Microsoft Partners with Nvidia to Build Azure-Powered AI Supercomputer

Datacenter networking servers

Microsoft has announced a new “multi-year” deal with Nvidia to build an AI supercomputer hosted in Microsoft Azure and powered by tens of thousands of Nvidia GPUs. The new partnership should enable organizations to train, deploy and scale AI applications and services.

“AI is fueling the next wave of automation across enterprises and industrial computing, enabling organizations to do more with less as they navigate economic uncertainties,” said Scott Guthrie, executive VP of the Cloud + AI Group at Microsoft. “Our collaboration with NVIDIA unlocks the world’s most scalable supercomputer platform, which delivers state-of-the-art AI capabilities for every enterprise on Microsoft Azure.”

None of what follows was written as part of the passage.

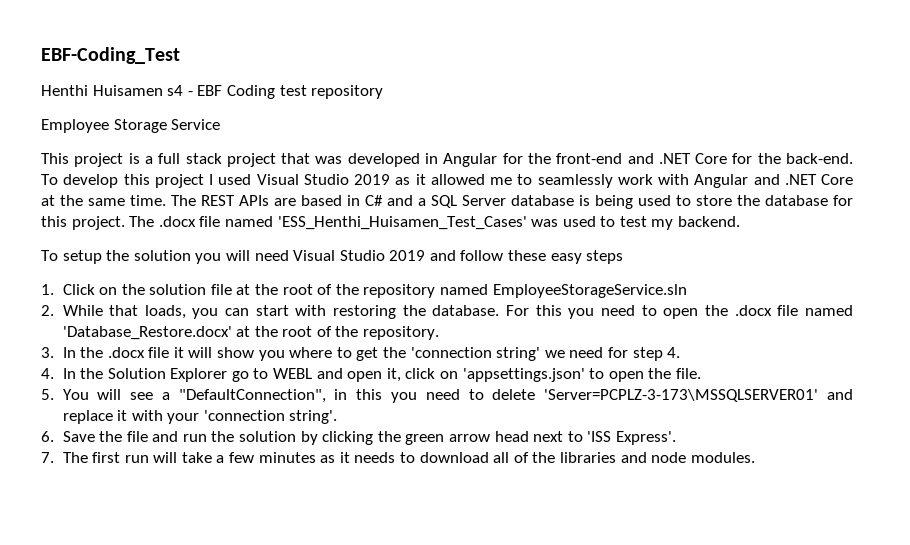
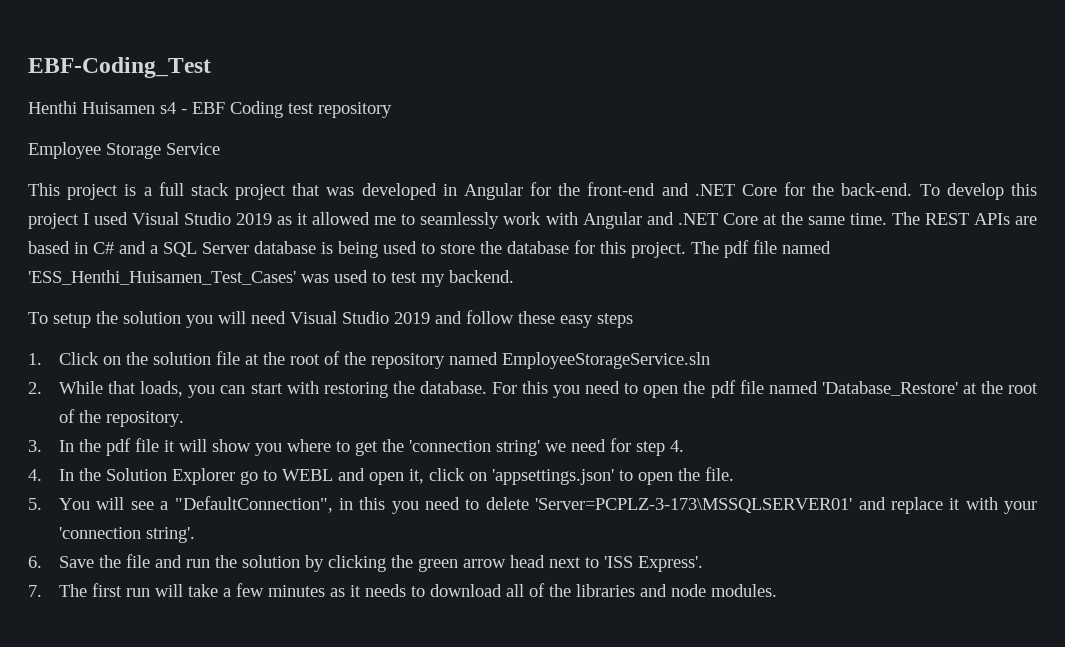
[158,216,196,227] .docx -> [724,240,749,258] pdf
[734,305,853,316] [62,326,232,340] .docx file named 'Database_Restore.docx' -> [710,380,958,398] pdf file named 'Database_Restore'
[107,347,145,358] .docx -> [106,438,132,456] pdf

According to Microsoft, the Azure instances on this supercomputer already comes with Nvidia’s Quantum 200Gb/s InfiniBand networking and A100 GPUs. In the future, Microsoft plans to boost performance with Nvidia’s Quantum-2 400Gb/s InfiniBand networking and H100 GPUs.

Nvidia claims that the H100 chip features a dedicated “Transformer Engine” for machine learning workloads. Compared to the A100 chip, it helps to reduce power consumption and enhance performance by up to 1.5 and 6 times.

Microsoft to work with Nvidia to optimize its DeepSpeed library

Microsoft also plans to collaborate with Nvidia to optimize its DeepSpeed library, which should eventually minimize memory usage and computing power during training large language models. Moreover, Microsoft is bringing its software development suite to Azure enterprise customers, though there is no ETA yet.

“Our collaboration with Microsoft will provide researchers and companies with state-of-the-art AI infrastructure and software to capitalize on the transformative power of AI,” said Manuvir Das, VP of enterprise computing at NVIDIA.

Microsoft’s new partnership builds on a previous agreement with OpenAI to create one of the world’s fastest supercomputers on top of Azure’s infrastructure. The company emphasizes that the amount of computation required to train AI models has increased exponentially in the past ten years. This new project will help organizations to meet the growing demand for natural language processing and other AI workloads.